- _WORK INSTRUCTIONS_
Using the entries that follow, report the number of lines that include the string "none", without any other text.
===== SOURCE DATA =====
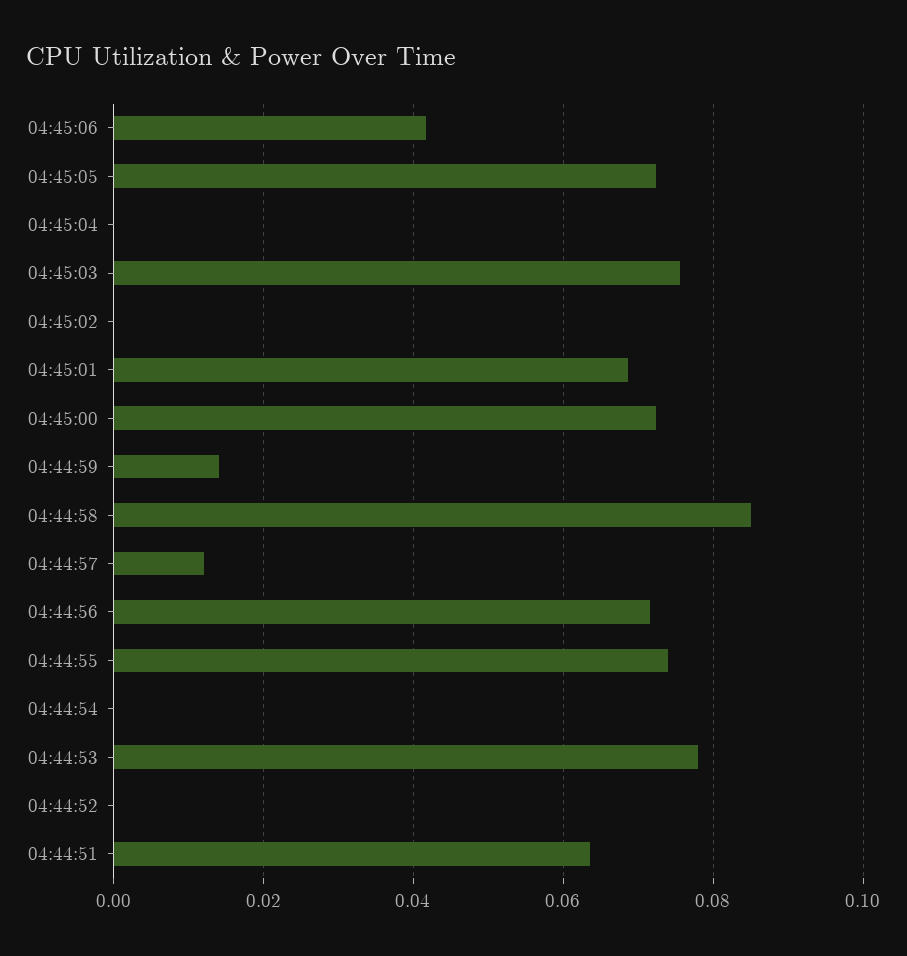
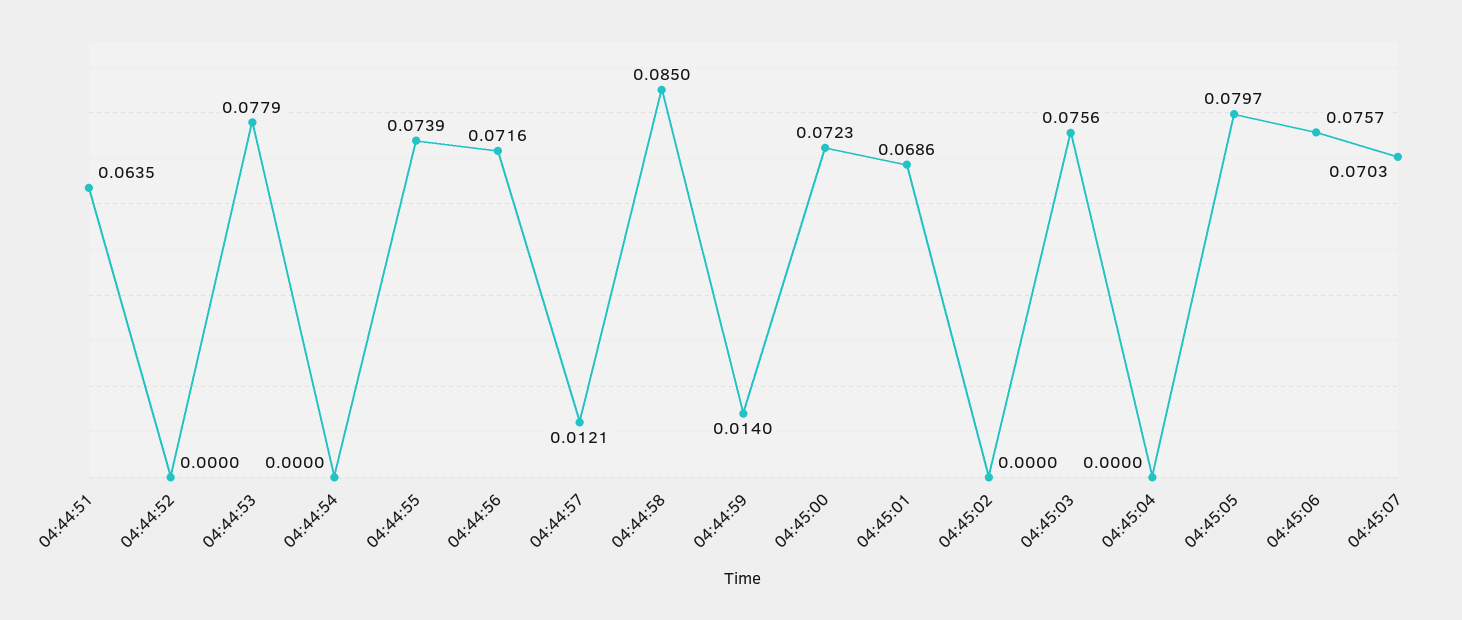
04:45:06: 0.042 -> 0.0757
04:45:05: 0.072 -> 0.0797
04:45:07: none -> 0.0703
=====
===== SOURCE DATA =====
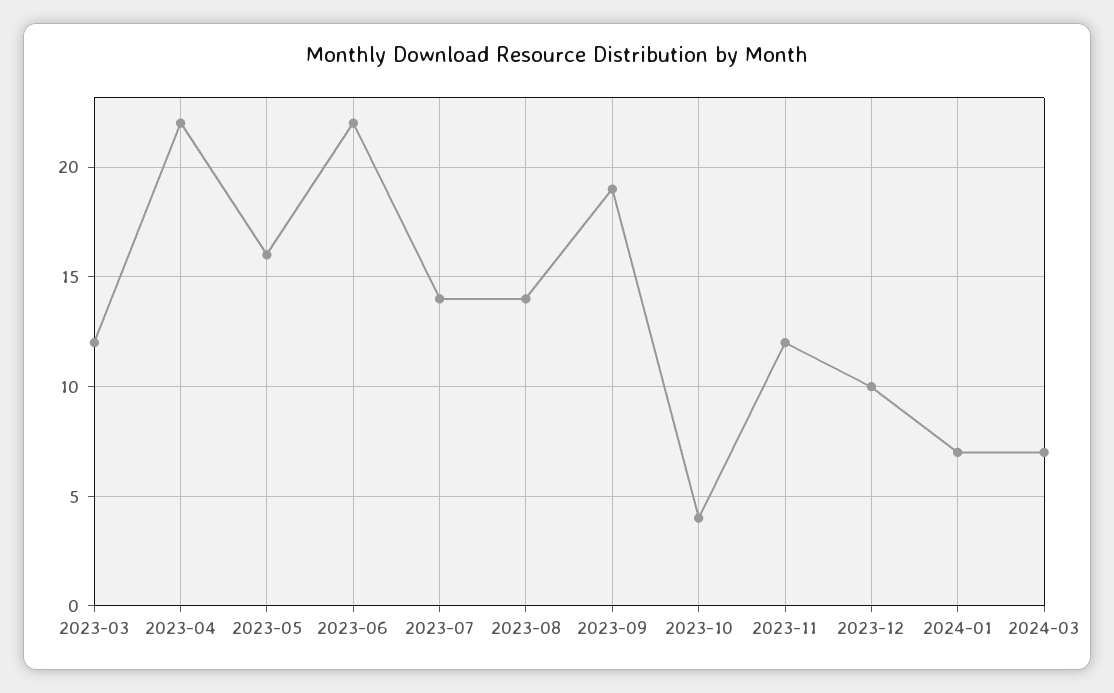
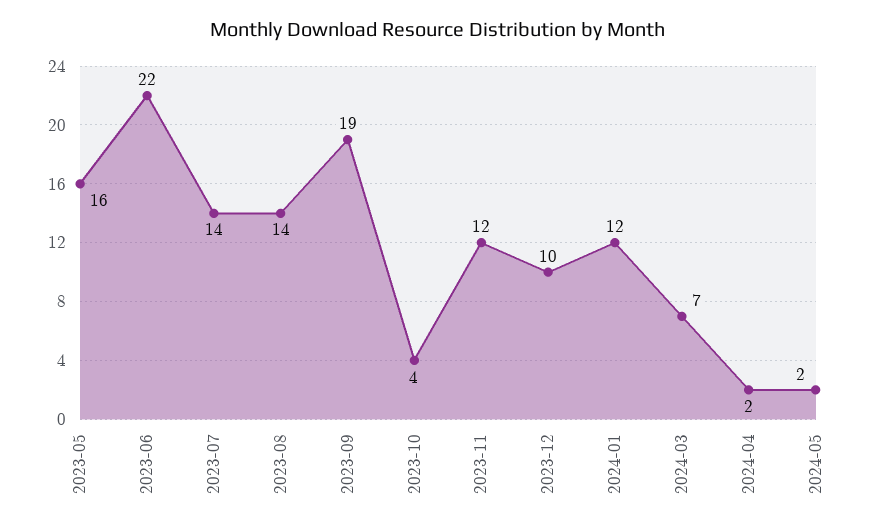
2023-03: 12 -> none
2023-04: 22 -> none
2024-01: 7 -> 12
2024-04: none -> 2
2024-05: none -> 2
=====
===== SOURCE DATA =====
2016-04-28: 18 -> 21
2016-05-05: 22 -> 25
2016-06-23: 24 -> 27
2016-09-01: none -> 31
=====
- _PROBLEM SOLUTION_
6